_YOUR GOAL_: Copy out, from the entries below, each line that holds the string "walkthrough".

_DATASET RECORDS_:
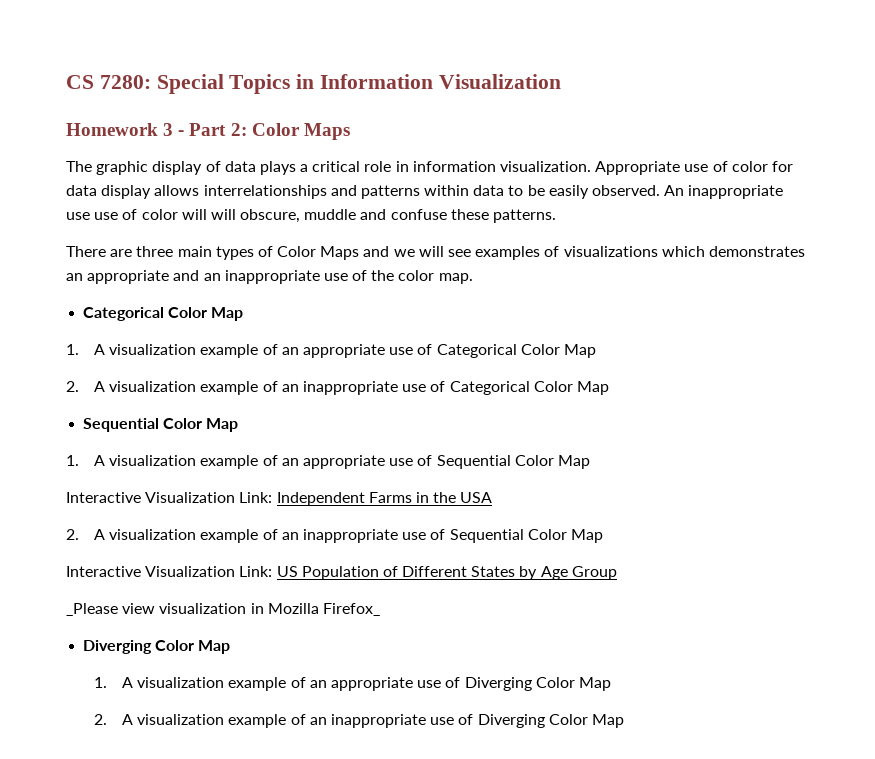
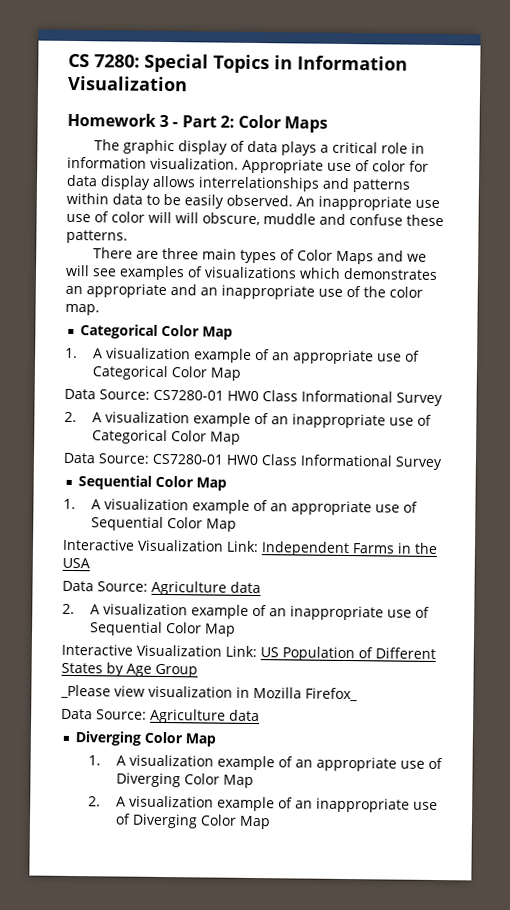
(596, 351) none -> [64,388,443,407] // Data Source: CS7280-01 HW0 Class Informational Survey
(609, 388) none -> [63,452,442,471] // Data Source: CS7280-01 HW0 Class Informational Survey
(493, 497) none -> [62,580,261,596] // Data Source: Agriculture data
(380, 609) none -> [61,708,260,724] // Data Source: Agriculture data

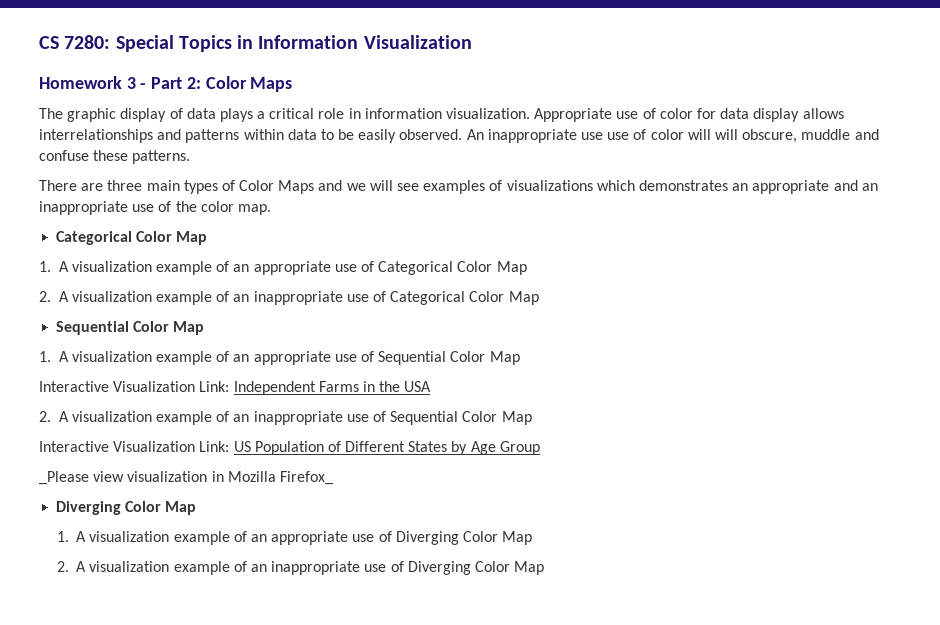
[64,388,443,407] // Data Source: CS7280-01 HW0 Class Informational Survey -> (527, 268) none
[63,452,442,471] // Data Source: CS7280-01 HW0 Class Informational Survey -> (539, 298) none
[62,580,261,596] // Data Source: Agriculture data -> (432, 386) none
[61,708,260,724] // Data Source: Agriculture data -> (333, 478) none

==

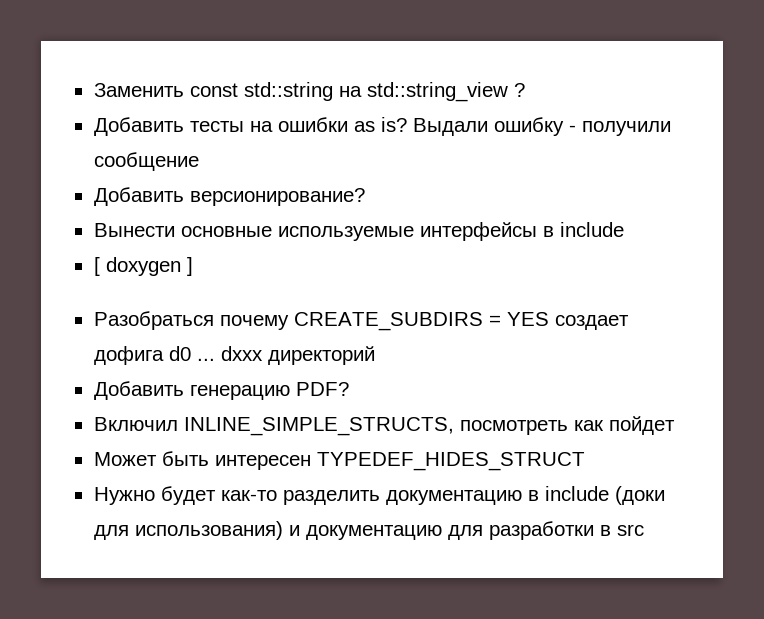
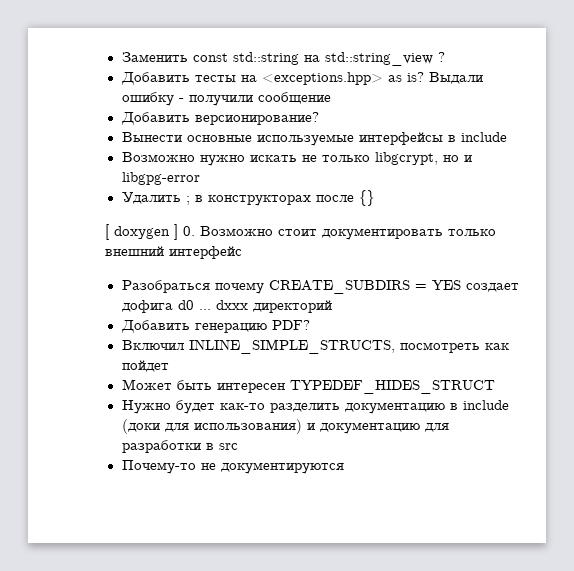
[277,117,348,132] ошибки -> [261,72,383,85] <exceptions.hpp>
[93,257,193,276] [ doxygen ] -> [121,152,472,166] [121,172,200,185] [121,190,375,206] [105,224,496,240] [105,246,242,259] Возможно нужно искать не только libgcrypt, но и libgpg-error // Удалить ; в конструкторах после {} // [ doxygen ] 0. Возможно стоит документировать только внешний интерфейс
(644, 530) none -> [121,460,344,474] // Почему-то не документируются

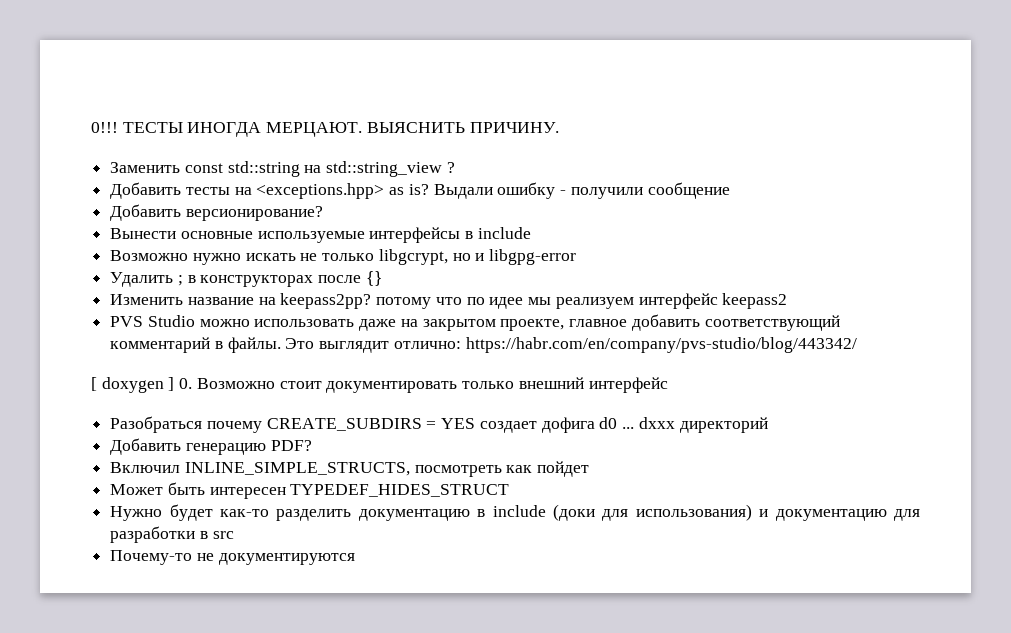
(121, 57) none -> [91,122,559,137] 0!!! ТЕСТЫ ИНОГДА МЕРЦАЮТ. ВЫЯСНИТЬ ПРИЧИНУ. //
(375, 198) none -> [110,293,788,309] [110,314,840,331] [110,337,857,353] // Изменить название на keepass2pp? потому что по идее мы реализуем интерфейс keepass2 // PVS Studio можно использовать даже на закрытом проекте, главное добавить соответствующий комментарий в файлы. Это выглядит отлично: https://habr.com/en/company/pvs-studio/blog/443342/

---

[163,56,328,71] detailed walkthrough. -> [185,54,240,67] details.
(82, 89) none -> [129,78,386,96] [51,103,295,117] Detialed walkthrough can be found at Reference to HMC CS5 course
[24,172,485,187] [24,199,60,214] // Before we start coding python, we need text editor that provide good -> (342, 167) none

_TASK RESPONSE_:
[163,56,328,71] detailed walkthrough. -> [185,54,240,67] details.
(82, 89) none -> [129,78,386,96] [51,103,295,117] Detialed walkthrough can be found at Reference to HMC CS5 course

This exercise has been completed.